The Department of Justice, representing the IRS, has responded to pushback on its motion to dismiss the ongoing James Harper v. Charles P. Rettig, et al. lawsuit over allegations by Harper that the IRS violated his constitutional rights. 

Harper’s case may have widespread implications for privacy laws regarding cryptocurrency users if he wins. 

Harper filed a lawsuit against the IRS in 2020 over the governmental body’s alleged overreach in requesting vast amounts of records from the popular exchange Coinbase based on nothing more than users' volume of cryptocurrency use, according to the plaintiff. The end result was the IRS sending 10,000 letters to crypto holders, warning they may not have paid taxes properly even if, as Harper alleges, they did. 

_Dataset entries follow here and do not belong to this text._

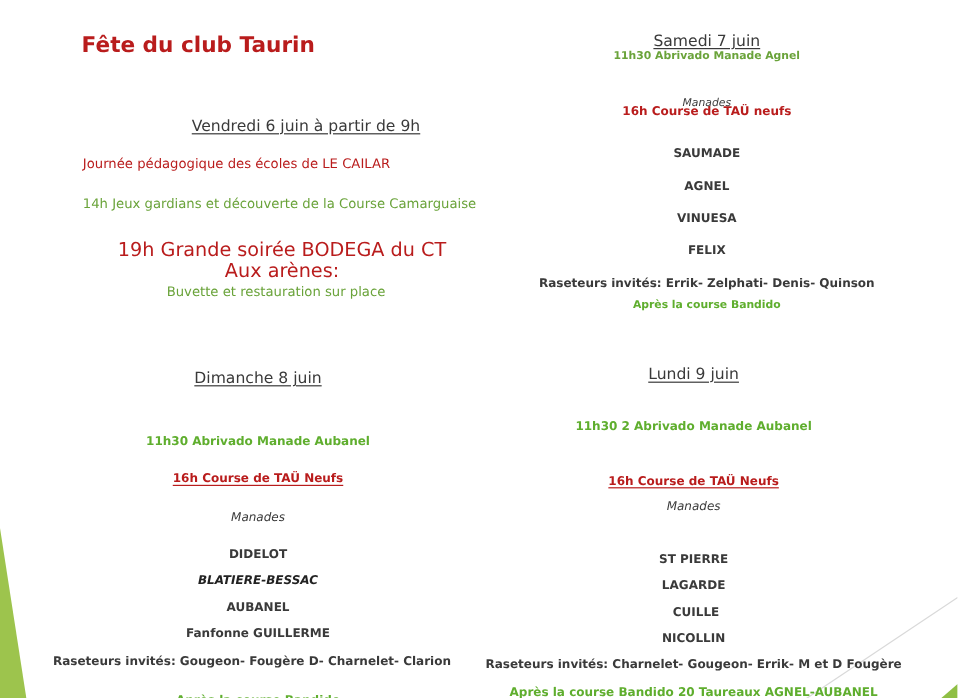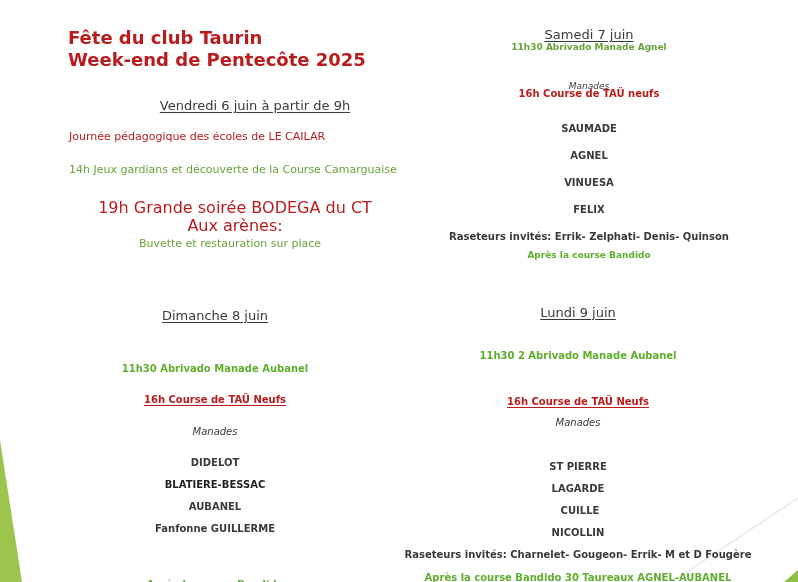--- a/index.html
+++ b/index.html
@@ -32,21 +32,20 @@
 <body>
 
 <svg id="deco-left" viewBox="0 0 798 582" xmlns="http://www.w3.org/2000/svg">
   <polygon points="0,440 0,582 22,582" fill="#9dc44d"></polygon>
   <line x1="798" y1="498" x2="672" y2="582" stroke="#d9d9d9" stroke-width="1"></line>
   <polygon points="798,570 798,582 784,582" fill="#8fbf45"></polygon>
 </svg>
 
 <div class="abs title red" style="top:27px;">
   <div>Fête du club Taurin</div>
-  <div>Week-end de Pentecôte 2025</div>
 </div>
 
 <div class="abs c day-head u" style="left:255px; top:98px;">Vendredi 6 juin à partir de 9h</div>
 <div class="abs red s11" style="left:69px; top:130px;">Journée pédagogique des écoles de LE CAILAR</div>
 <div class="abs green s11" style="left:69px; top:163px;">14h Jeux gardians et découverte de la Course Camarguaise</div>
 <div class="abs c red bodega" style="left:235px; top:199px;">19h Grande soirée BODEGA du CT</div>
 <div class="abs c red bodega" style="left:235px; top:217px;">Aux arènes:</div>
 <div class="abs c green s11" style="left:230px; top:237px;">Buvette et restauration sur place</div>
 
 <div class="abs c day-head u" style="left:589px; top:27px;">Samedi 7 juin</div>
@@ -58,29 +57,30 @@
 <div class="abs c dark s10 b" style="left:589px; top:157px;">VINUESA</div>
 <div class="abs c dark s10 b" style="left:589px; top:184px;">FELIX</div>
 <div class="abs c dark s10 b" style="left:589px; top:211px;">Raseteurs invités: Errik- Zelphati- Denis- Quinson</div>
 <div class="abs c green2 s9 b" style="left:589px; top:250px;">Après la course Bandido</div>
 
 <div class="abs c day-head u" style="left:215px; top:308px;">Dimanche 8 juin</div>
 <div class="abs c green2 s10 b" style="left:215px; top:343px;">11h30 Abrivado Manade Aubanel</div>
 <div class="abs c red s10 b u" style="left:215px; top:374px;">16h Course de TAÜ Neufs</div>
 <div class="abs c dark s10 i" style="left:215px; top:406px;">Manades</div>
 <div class="abs c dark s10 b" style="left:215px; top:437px;">DIDELOT</div>
-<div class="abs c s10 b" style="left:215px; top:459px; color:#222;">BLATIERE-BESSAC</div>
+<div class="abs c s10 b" style="left:215px; top:459px; color:#222;font-style:italic;">BLATIERE-BESSAC</div>
 <div class="abs c dark s10 b" style="left:215px; top:481px;">AUBANEL</div>
 <div class="abs c dark s10 b" style="left:215px; top:503px;">Fanfonne GUILLERME</div>
 <div class="abs c dark s10 b" style="left:210px; top:526px;">
+  <div>Raseteurs invités: Gougeon- Fougère D- Charnelet- Clarion</div>
 </div>
 <div class="abs c green2 s10 b" style="left:215px; top:559px;">Après la course Bandido</div>
 
 <div class="abs c day-head u" style="left:578px; top:305px;">Lundi 9 juin</div>
 <div class="abs c green2 s10 b" style="left:578px; top:330px;">11h30 2 Abrivado Manade Aubanel</div>
 <div class="abs c red s10 b u" style="left:578px; top:376px;">16h Course de TAÜ Neufs</div>
 <div class="abs c dark s10 i" style="left:578px; top:397px;">Manades</div>
 <div class="abs c dark s10 b" style="left:578px; top:441px;">ST PIERRE</div>
 <div class="abs c dark s10 b" style="left:578px; top:463px;">LAGARDE</div>
 <div class="abs c dark s10 b" style="left:580px; top:485px;">CUILLE</div>
 <div class="abs c dark s10 b" style="left:578px; top:507px;">NICOLLIN</div>
 <div class="abs c dark s10 b" style="left:578px; top:529px;">Raseteurs invités: Charnelet- Gougeon- Errik- M et D Fougère</div>
-<div class="abs c green2 s10 b" style="left:578px; top:552px;">Après la course Bandido 30 Taureaux AGNEL-AUBANEL</div>
+<div class="abs c green2 s10 b" style="left:578px; top:552px;">Après la course Bandido 20 Taureaux AGNEL-AUBANEL</div>
 
 </body></html>

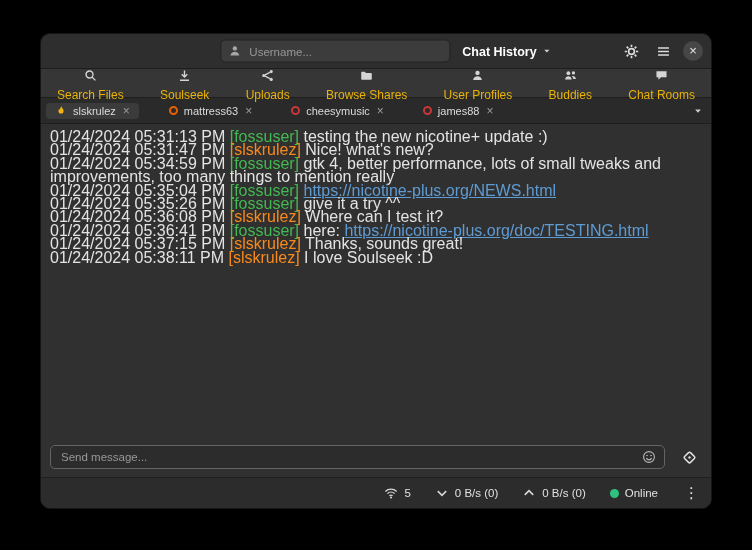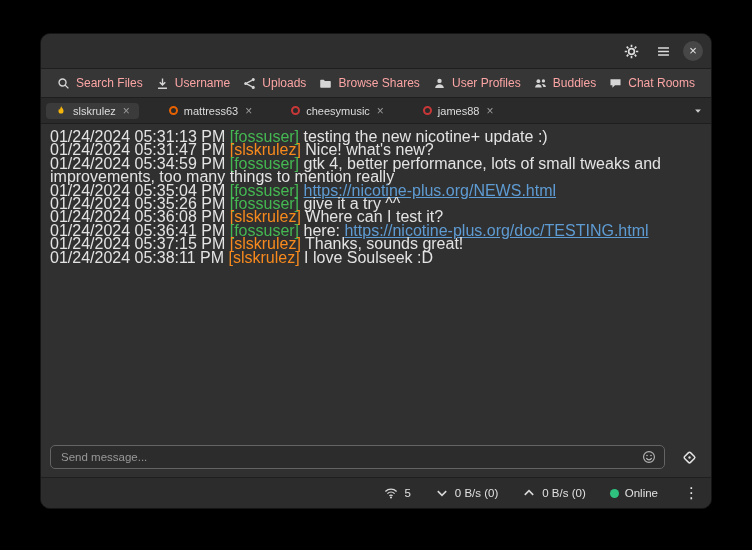--- a/index.html
+++ b/index.html
@@ -24,21 +24,21 @@
   .hb-history .icon{width:9px;height:9px;color:#cfcfcf;}
   .hb-right{position:absolute;right:8px;top:50%;transform:translateY(-50%);display:flex;align-items:center;gap:8px;}
   .iconbtn{display:flex;align-items:center;justify-content:center;width:24px;height:24px;background:transparent;
     border:none;color:#dcdcdc;padding:0;border-radius:5px;}
   .iconbtn .icon{width:15px;height:15px;}
   .closebtn{width:20px;height:20px;border-radius:50%;background:#474747;border:none;color:#e8e8e8;
     font-size:13px;line-height:1;display:flex;align-items:center;justify-content:center;padding:0 0 1px 0;}
   
   .toolbar{height:28px;flex:none;background:#363636;border-bottom:1px solid #1e1e1e;display:flex;
     align-items:stretch;justify-content:space-between;padding:0 16px;}
-  .tool-item{position:relative;display:flex;align-items:center;gap:6px;font-size:12px;color:#fca5a5;}
+  .tool-item{position:relative;display:flex;align-items:center;gap:6px;font-size:12px;color:#eab308;flex-direction:column;}
   .tool-item .icon{color:#d5d5d5;width:13px;height:13px;}
   .tool-item.active::after{content:"";position:absolute;left:-4px;right:-4px;bottom:0;height:2px;background:var(--accent);}
   
   .tabbar{height:25px;flex:none;background:#2a2a2a;border-bottom:1px solid #1e1e1e;display:flex;
     align-items:center;padding:0 8px 0 5px;gap:3px;}
   .tab{display:flex;align-items:center;gap:6px;padding:2px 9px;font-size:11px;color:#dcdcdc;border-radius:4px;}
   .tab.active{background:#3b3b3b;}
   .tab .icon{width:12px;height:12px;}
   .ring{width:9px;height:9px;border-radius:50%;border:2px solid #c04040;box-sizing:border-box;flex:none;}
   .tab-close{color:#9c9c9c;font-size:12px;line-height:1;margin-left:1px;}
@@ -64,20 +64,39 @@
   .dot{width:9px;height:9px;border-radius:50%;background:var(--online_green);flex:none;}
   .kebab{font-size:15px;color:#e6e6e6;padding-left:2px;}
 </style>
 </head>
 <body>
 
 <div class="stage">
   <div class="window">
 
     <div class="headerbar">
+      <div class="hb-center">
+        <div class="entry username">
+          <span class="icon">
+              <svg viewBox="0 0 16 16" aria-hidden="true">
+                <circle cx="8" cy="4.8" r="2.7" fill="currentColor"></circle>
+                <path d="M2.6 13.6c.5-3.2 2.7-4.6 5.4-4.6s4.9 1.4 5.4 4.6z" fill="currentColor"></path>
+              </svg>
+            </span>
+          <input type="text" placeholder="Username..." style="">
+        </div>
+        <div class="hb-history">
+          <span>Chat History</span>
+          <span class="icon">
+              <svg viewBox="0 0 16 16" aria-hidden="true">
+                <path d="M3.4 5.6h9.2L8 10.8z" fill="currentColor"></path>
+              </svg>
+            </span>
+        </div>
+      </div>
       <div class="hb-right">
         <button class="iconbtn">
           <span class="icon">
               <svg viewBox="0 0 16 16" aria-hidden="true">
                 <g stroke="currentColor" stroke-width="1.8">
                   <path d="M8 .8v2.4M8 12.8v2.4M.8 8h2.4M12.8 8h2.4M2.9 2.9l1.7 1.7M11.4 11.4l1.7 1.7M2.9 13.1l1.7-1.7M11.4 4.6l1.7-1.7"></path>
                 </g>
                 <circle cx="8" cy="8" r="3.1" fill="none" stroke="currentColor" stroke-width="1.8"></circle>
               </svg>
             </span>
@@ -105,21 +124,21 @@
           </span>
           <span>Search Files</span>
         </div>
         <div class="tool-item">
           <span class="icon">
             <svg viewBox="0 0 16 16" aria-hidden="true">
               <path d="M8 1.8v7.4M4.6 6.4L8 9.8l3.4-3.4" fill="none" stroke="currentColor" stroke-width="1.7"></path>
               <path d="M2.5 13.8h11" stroke="currentColor" stroke-width="1.7"></path>
             </svg>
           </span>
-          <span>Username</span>
+          <span>Soulseek</span>
         </div>
         <div class="tool-item">
           <span class="icon">
             <svg viewBox="0 0 16 16" aria-hidden="true">
               <circle cx="12.6" cy="3.2" r="1.9" fill="currentColor"></circle>
               <circle cx="3.4" cy="8" r="1.9" fill="currentColor"></circle>
               <circle cx="12.6" cy="12.8" r="1.9" fill="currentColor"></circle>
               <path d="M5 7.2l6-3M5 8.8l6 3" stroke="currentColor" stroke-width="1.5" fill="none"></path>
             </svg>
           </span>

The DOJ initially filed a motion to dismiss the case in December. Harper’s team responded with a motion objecting to that dismissal, which was filed in mid-January. On Monday, the DOJ filed its latest response to that objection, re-emphasizing that Harper’s lawsuit should not be subject to judicial review. 

“They are 100% committed to the idea that I'm supposed to raise this issue by filing for a refund on taxes that I voluntarily paid and that I don't dispute owing,” said Harper in reaction to the filing. 

The latest legal filing by the DOJ states that "plaintiff’s remedy here is the same as the remedy available in Florida Bankers Association: if the IRS contends Plaintiff owes a tax, Plaintiff can challenge the [IRS’] actions prior to assessment in Tax Court or, after assessment, through a refund proceeding." 

“If IRS agents broke into my home and rifled my papers, finding that I had no more tax liability, should I file a claim for a refund to address that conduct?” said Harper in a comment shared by his attorneys. 

The DOJ declined to comment because the legal case is ongoing. 

The case to this point

In August 2019 James Harper received a letter from the IRS. So did 10,000 other people. The letter informed him the agency had obtained his financial records related to owning bitcoin. The IRS said the letter was “educational” and that the receivers had “potentially failed to report income and pay the resulting tax from virtual currency transactions or did not report their transactions properly,” according to an IRS statement at the time

"Taxpayers should take these letters very seriously by reviewing their tax filings and, when appropriate, amend past returns and pay back taxes, interest and penalties," said IRS Commissioner Chuck Rettig. "The IRS is expanding our efforts involving virtual currency, including increased use of data analytics. We are focused on enforcing the law and helping taxpayers fully understand and meet their obligations."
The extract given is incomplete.